Лауретта позвонила доктору Креспи, который пришел ближе к полудню. Он осмотрел Армеллину, послушал легкие.

– Мокрота, и прескверная: боюсь, простуда превратилась в бронхит. Пока ничего серьезного, но, учитывая возраст, лучше перестраховаться, не дожидаясь ухудшения. Я бы сразу проколол курс антибиотиков. Вот тебе рецепт, Адита: первая инъекция в четыре, тогда к полуночи можно сделать вторую. И посмотрим, как отреагирует организм. Я загляну около восьми.

За столом, пока Аурелия отошла к больной, Ада заявила:

– Боюсь, температура у нее поднялась из-за угрозы вскрытия дядиной могилы. Мы с тобой, Лауретта, должны поддержать ее в этом вопросе, мы ей слишком многим обязаны. И потом, кто лучше нее знает, чего на самом деле хотел дядя?

Кузина вздохнула:

– Если ты считаешь, что это может ее успокоить… ладно, согласна, я тоже выступлю против. Джакомо, позвони адвокату Лунетте.

– Его это совсем не обрадует. Он говорил… – начал было Джакомо.

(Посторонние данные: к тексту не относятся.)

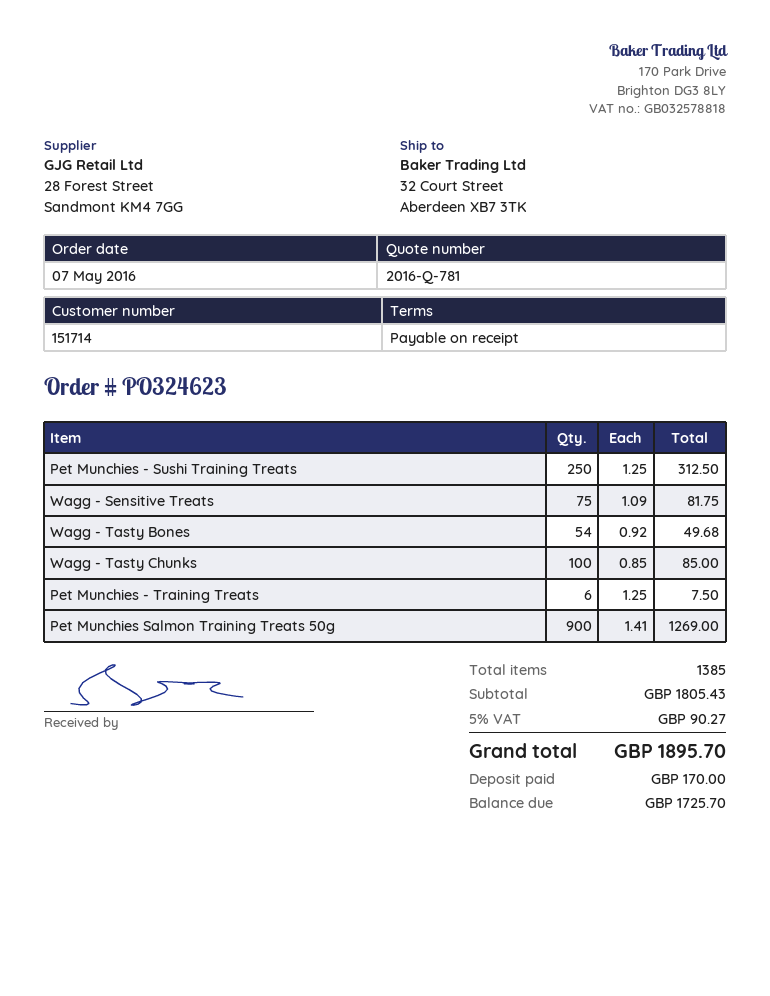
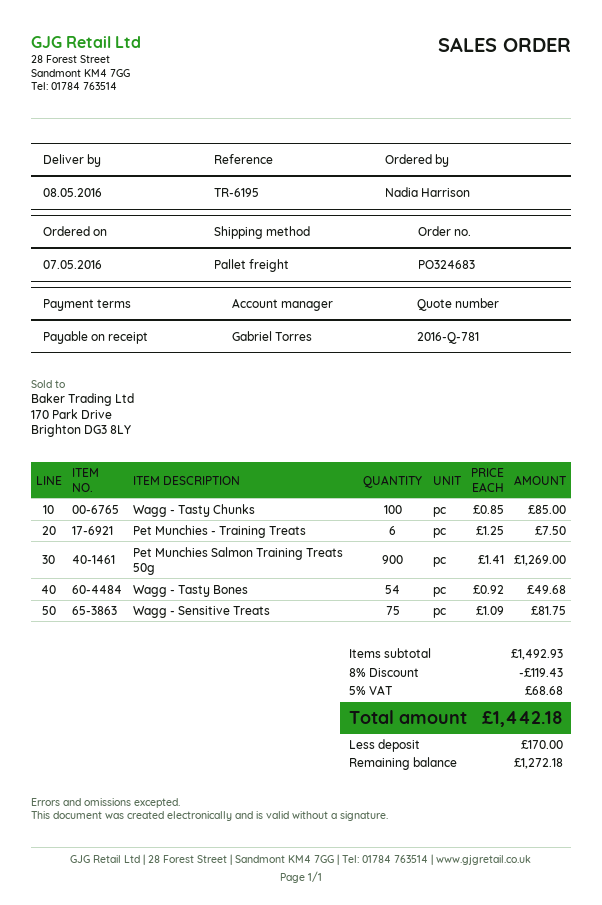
order number: PO324623 -> PO324683
Pet Munchies - Sushi Training Treats: 250 x 1.25 = 312.50 -> none
subtotal: 1805.43 -> 1492.93
discount: none -> 8% = 119.43
tax: 5% = 90.27 -> 5% = 68.68
total: 1895.70 -> 1442.18
balance: 1725.70 -> 1272.18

– Без тебя знаю, что он там говорил! – истерически выкрикнула Лауретта, с такой силой грохнув стаканом об стол, что вода пролилась на скатерть. – Адвокаты думают только о своей тактике, сердца у них нет! – Она бросила салфетку на пол и разрыдалась. – Ты что, не знаешь, как я люблю Армеллину? Хочешь, чтобы Ада решила, будто мне приятно видеть, как она мучается? Будто я жду не дождусь, когда же Армеллина откинет коньки, как сказал бы Романо? Оставим эти низости нашим теткам.

– Остынь, не бросайся такими словами. Что это на тебя нашло? Хорошо еще, дети сегодня обедают у подруги Ады-Марии.

– Дети все понимают гораздо лучше, чем ты думаешь!

– Не будем спорить, просто успокойся. Сейчас допью кофе и позвоню адвокату, сообщу ему о твоем решении.